3. Chi squared test: Used to show the estimated similarity between a set of observed data and a random set of expected results values, i.e. the number of red, pink, and white flowers resulting from a cross between a white-flowered plant and a red-flowered plant with the expected results of 1 red:2 pink:1 white.
4. Conclusions: Interpretation of results and acceptance or rejection of stated hypothesis/hypotheses
5. Confidence Interval: The probability that all values will lie within the limits of greater than 5% and less than 95% of all possible outcomes.
6. Control: The untreated sample in the experiment defines a baseline by which treated samples are compared. Positive control insures the experimental method is functional. Negative control eliminates the potential for a false positive.
7. Data collection: This requires meticulous documentation of results
8. Hypothesis: Based on your observations and research literature review, propose a plausible outcome.
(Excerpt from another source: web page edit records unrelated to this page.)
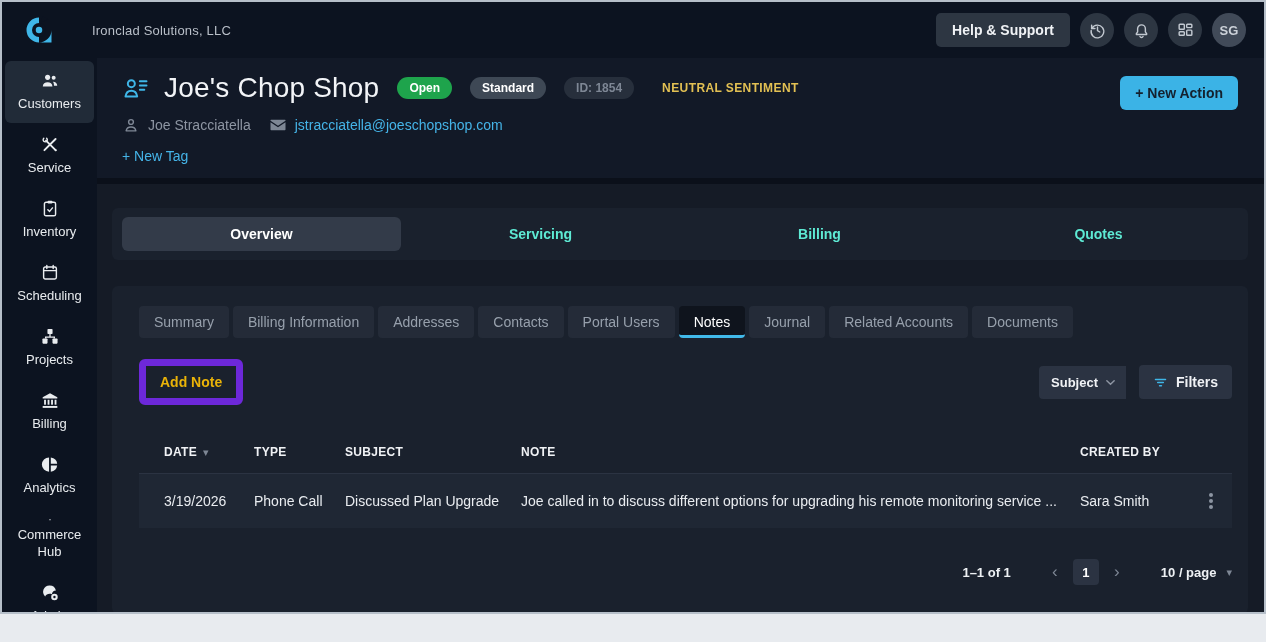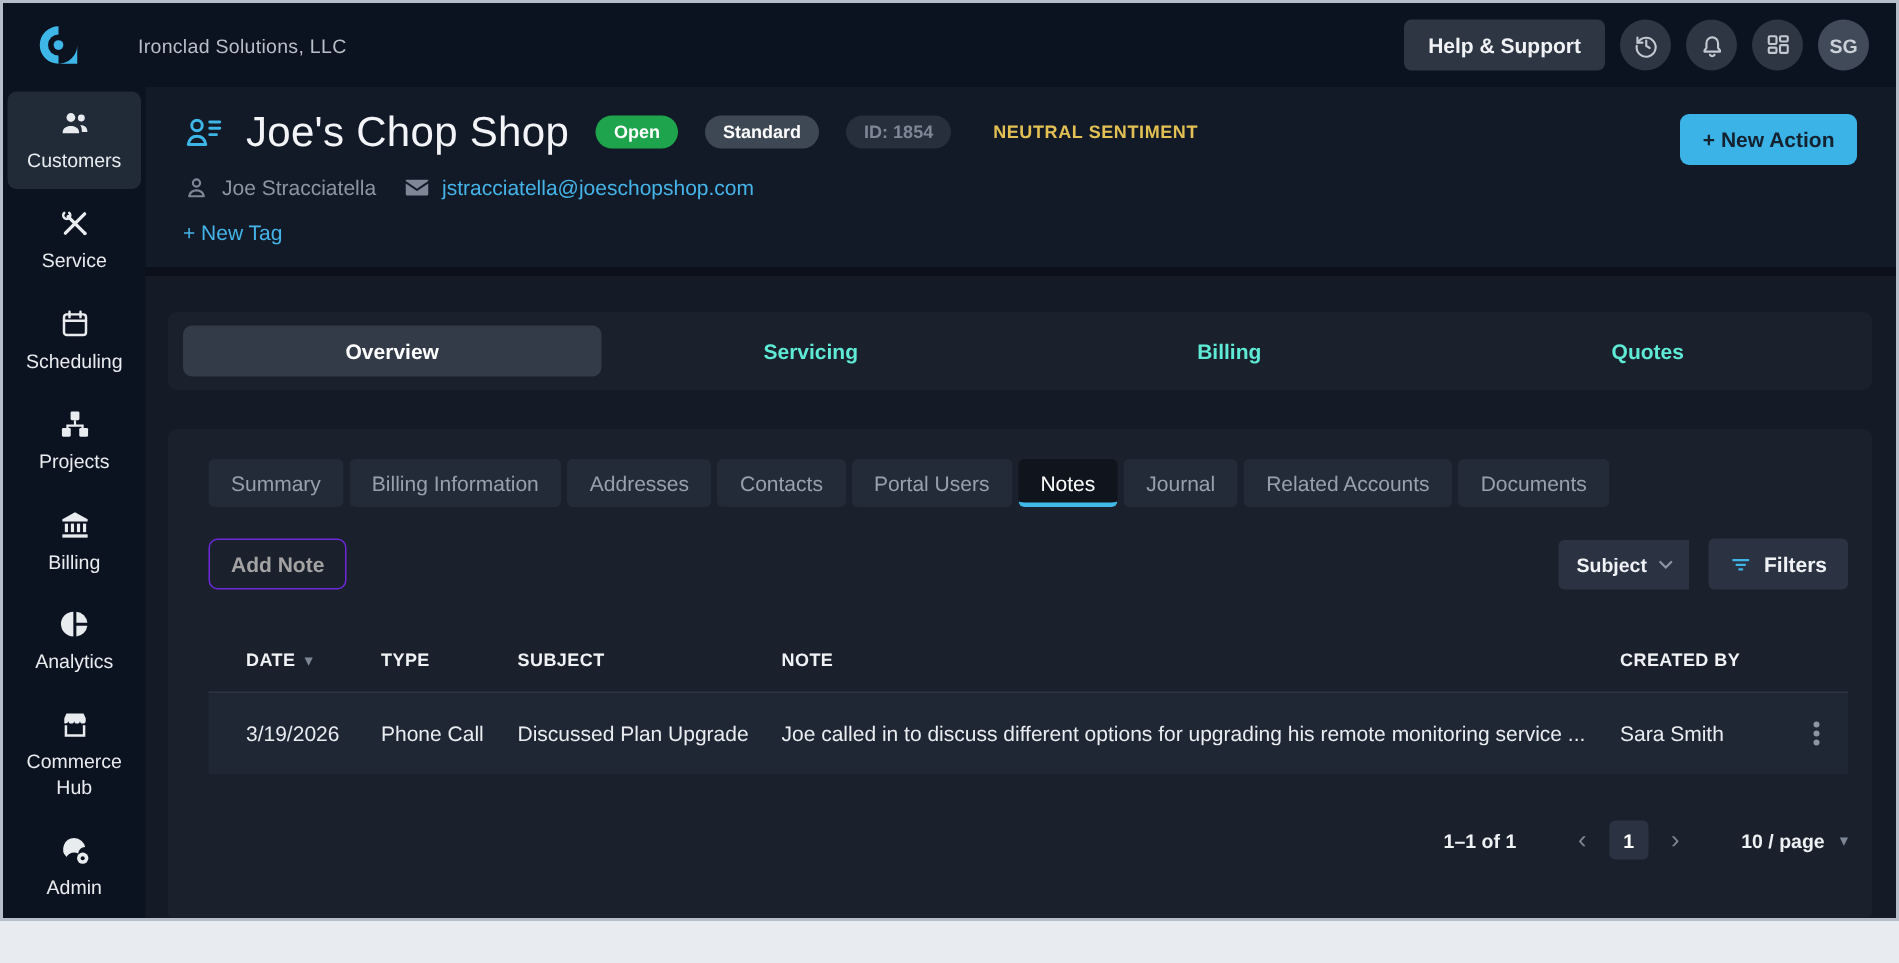--- a/index.html
+++ b/index.html
@@ -148,6 +148,14 @@
       </div>
       <div class="side-item">
         <svg viewBox="0 0 24 24" fill="none" stroke="currentColor" stroke-width="1.8">
+          <rect x="5" y="4" width="14" height="17" rx="2"></rect>
+            <rect x="9" y="2.2" width="6" height="3.4" rx="1" fill="currentColor" stroke="none"></rect>
+          <path d="M9.3 13.4l2.2 2.2 3.6-4.4" stroke-linecap="round" stroke-linejoin="round"></path>
+        </svg>
+        <span class="lbl">Inventory</span>
+      </div>
+      <div class="side-item">
+        <svg viewBox="0 0 24 24" fill="none" stroke="currentColor" stroke-width="1.8">
           <rect x="4" y="5" width="16" height="15" rx="2"></rect>
             <path d="M4 9.6h16M8 3v4M16 3v4" stroke-linecap="round"></path>
         </svg>

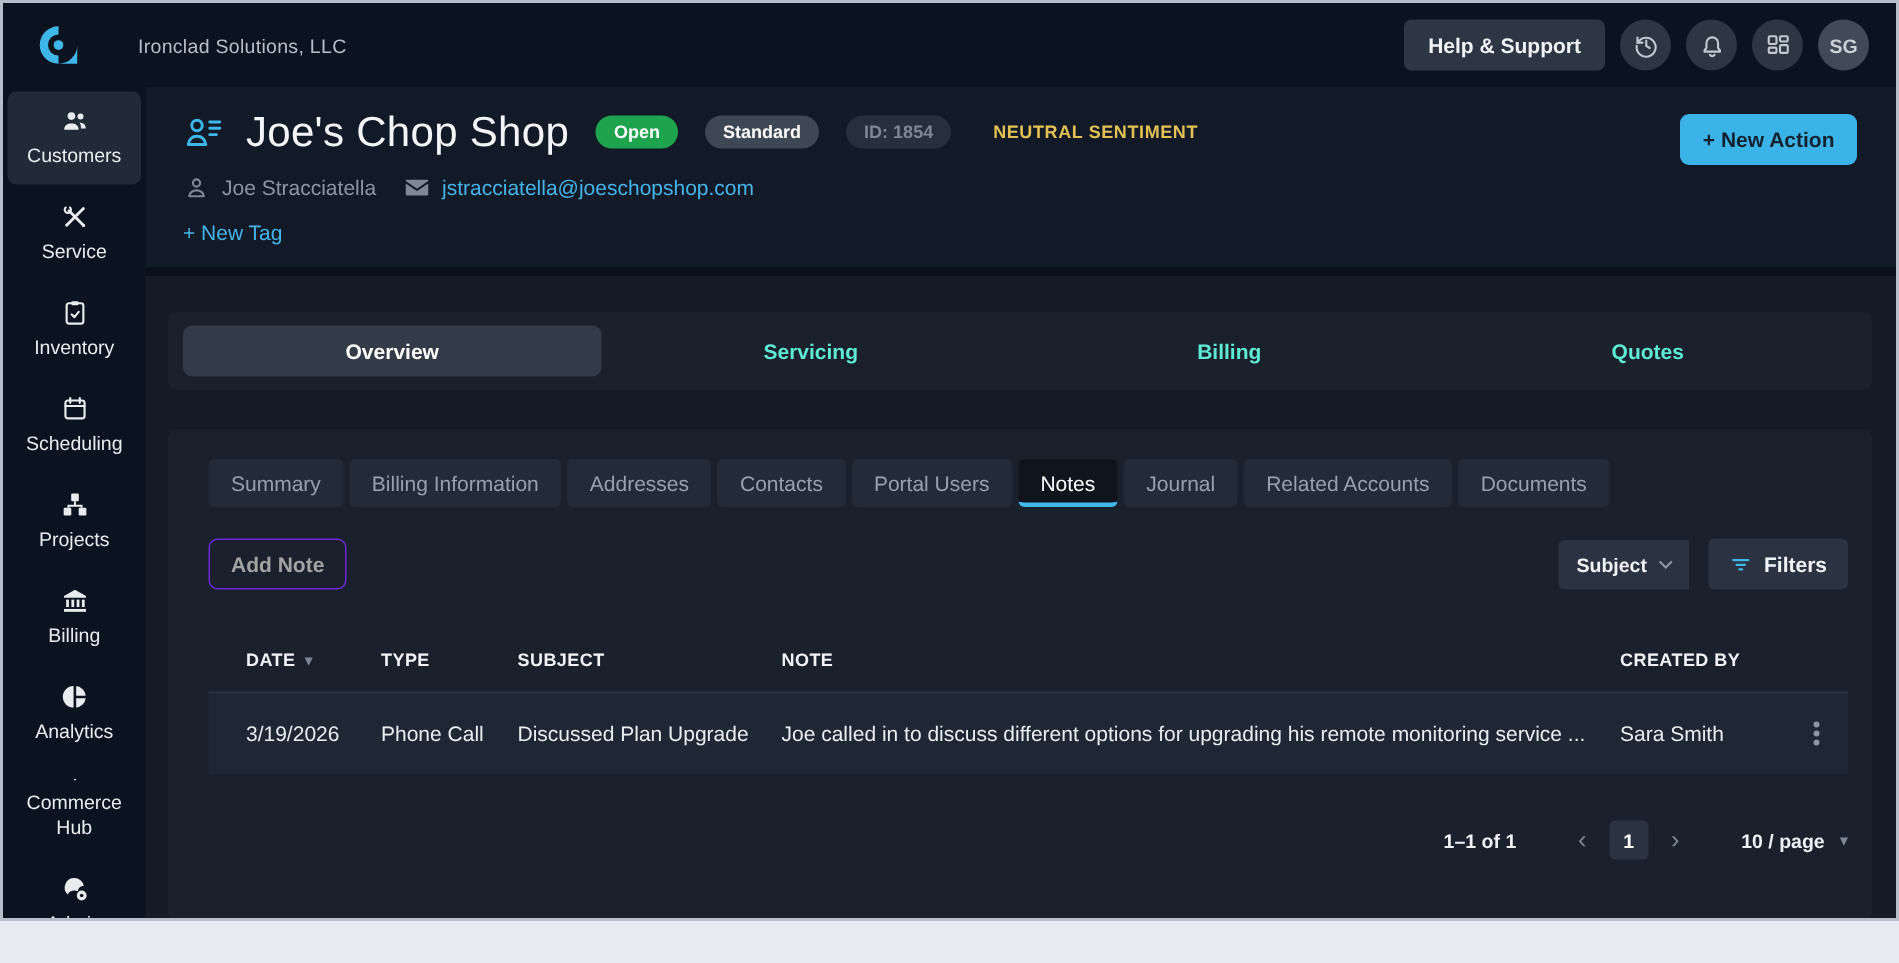--- a/index.html
+++ b/index.html
@@ -55,7 +55,7 @@
   .subtab { background:#242b38; color:#97a0ac; font-size:14px; padding:8px 15px 5px 15px; border-radius:4px; border-bottom:3px solid transparent; cursor:pointer; white-space:nowrap; }
   .subtab.active { background:#0f141d; color:#ffffff; border-bottom-color:#41b9e9; }
   .controls { display:flex; align-items:center; margin-top:21px; }
-  .add-note { background:transparent; border:1px solid #6d28d9; color:#a3a3a3; font-weight:bold; font-size:14px; padding:8px 14px; border-radius:6px; cursor:pointer; }
+  .add-note { background:transparent; border:7px solid #6d28d9; color:#eab308; font-weight:bold; font-size:14px; padding:8px 14px; border-radius:6px; cursor:pointer; }
   .controls-right { margin-left:auto; display:flex; align-items:center; }
   .subject-select { display:flex; align-items:center; gap:7px; background:#2b3342; color:#f0f2f5; font-size:13px; font-weight:bold; padding:9px 10px 9px 12px; border-radius:4px 0 0 4px; cursor:pointer; }
   .subject-select svg { width:11px; height:11px; color:#8d95a2; }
9. Literature research: Rely only on peer-reviewed scientific publications
10. Mean: The sum of the observed data values divided by the number of observations.
11. Median: The middle value of a data set when there is an odd number of values or the average of the two middle values when the number of values is even.
12. Null hypothesis: A statement within the context of the experiment that demonstrates no statistically significant difference among variables
13. Observation: This may be anything based on your previous lab experience and/or preexisting knowledge
14. Paired t-test: t tests usually are used to compare the means between two samples; paired t tests compare one dependent variable in an independent variable, i.e. growth measured in individuals in untreated controls compared to treated individuals. The independent variable is the variable that is manipulated by the researcher, and the dependent variable is the response measured.
15. Standard Deviation: Shows the amount of difference among the data values. The standard deviation is small when the values are close to the mean; and large when there is a wide range of variation in the data.
16. Standard Error: The measure of how far a random variable (all possible outcomes of an experiment) is likely to be from its expected value.
17. Statistical tests: Descriptive statistics include mean, medium, mode, standard deviation, standard error, confidence interval; Comparative statistics include paired and unpaired t-tests, ANOVA; Frequency statistics include Chi-squared tests.